How so? He _replaced_ the 2wire with 3-wire A normal full-depth single gan g box is more than roomy enough for a switch/receptacle and 3 wires plus gr ound. Even had he puit the outlet in a separate box a single gang box with switch only still has enough room for 6 conductors plus ground.
Harry K
Unless I'm mistaken he now has:
3 wires from the light, 2 wires to the receptacle, all grounds count as 1, the switch counts as 2.3+2+1+2 = 8
_If_ the box is at least 3 x 2 x 3.5, and the wire is 14 g, then he is OK. It depends on the box installed by the electrician when the switch was added and the size of the used by the OP.

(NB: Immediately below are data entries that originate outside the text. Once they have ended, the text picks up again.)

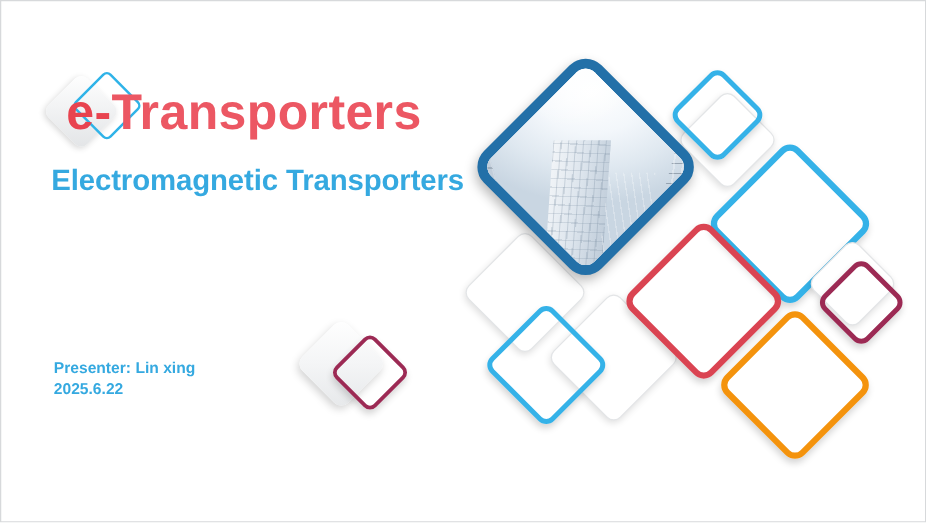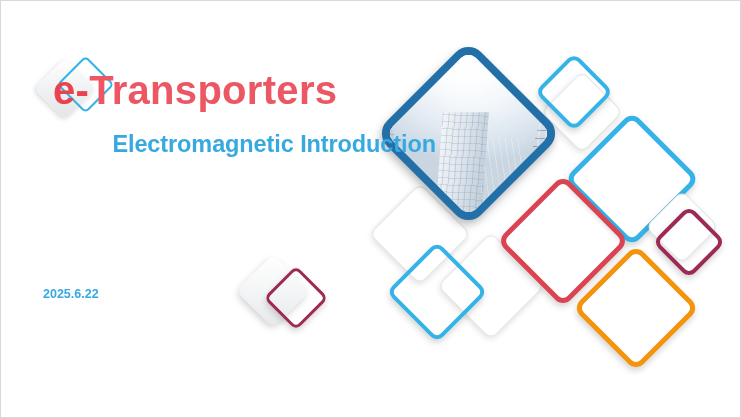"e-Transporters" #slide { text-align: right -> none }
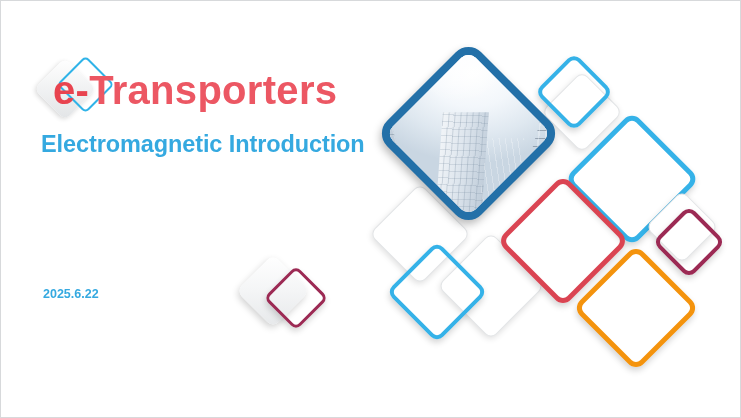"Electromagnetic Introduction" span.ln { text: Introduction -> Transporters }
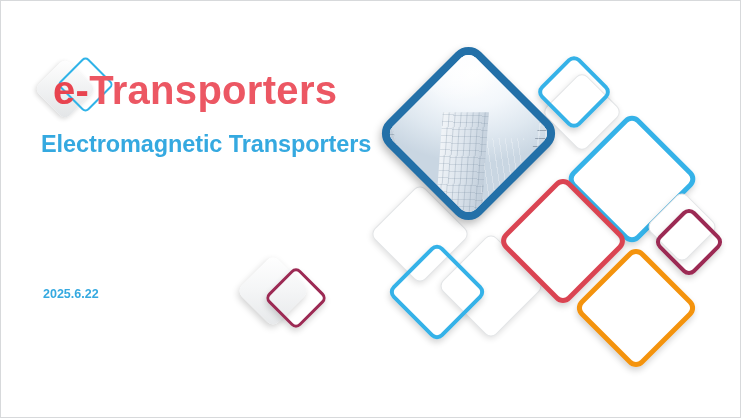"Presenter: Lin xing" span.ln { html: none -> <span>Presenter: Lin xing</span> }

3 wires to the receptacle if remote.
He only has 6 conductors, 7 counting ground, if the receptacle is remote. You are counting pigtails which are not included in conductor count.
If he installed a combination receptacle/switch he only has 3 conductors and a ground.
Harry K
Let's assume for the time being that the receptacle is remote
You saw how I got my number via the breakdown of wires, switches, etc.
I'll now ask you to break your number of "6" and "7".
I had that all wrong, only two (plus ground) to the remote receptacle.
I had that wrong again, only 5 conductors for a remote box.
I had it wrong - somehow I was counting a 3 wire to the receptacle box, it is only 2 conductors and ground. for a total of 6
You are counting wires twice going to the switch.
3 coming in of which 2 go to the switch for a total of 3. 2 going out for a total of 5 + 1 to account for the grounds. Messy part is two wire nuts for the whites and ground (3 if he has to pigtail the blacks.Depending on how the switch is made he could stack the outgoing black to the hot side of the switch doing away with the need for one pigtail. An extra 2 conductors do not magically appear
According to your figures one could never wire a single gang box with a switch and power beyond with 12 guage. It is done every day.
Harry K
No, I am not. I am counting the _switch_ itself. Why aren't you? It's in the box, you can't ignore it.
See here, as well as many other sources. The switch itself counts as 2 conductors.
His 2 lengths of Romex (3+2) equals 5 conductors plus a single ground. That's 6. The switch itself counts as 2 conductors. 6 plus 2 equals 8.
Based on the chart above, if he is using 14 g wire the box must be 3.5 inches deep.
I'll humbly eat my hat (with hot sauce) if I'm wrong, but that's my understanding of what he has and how it works.
Looks like you are correct. I have at least two such boxes wired with 12 gauge and they were wired by a licensed electrician. Have seen such elsewhere as well.
Harry K
OK, now that we are in agreement, I have a question. I don't mean this as any type of gloat, but I just can't figure out where some of your comments came from.
In one response you said "You are counting pigtails." Since I detailed the exact elements I was counting, I'm wondering how you got the impression that I was counting pigtails.
In another response you said, "You are counting wires twice going to the switch." Once again, since I detailed the exact elements I was counting, I don't see where I ever did that.
I'm just trying to understand where the confusion came from. Perhaps I could have worded my explanation differently? Any thoughts?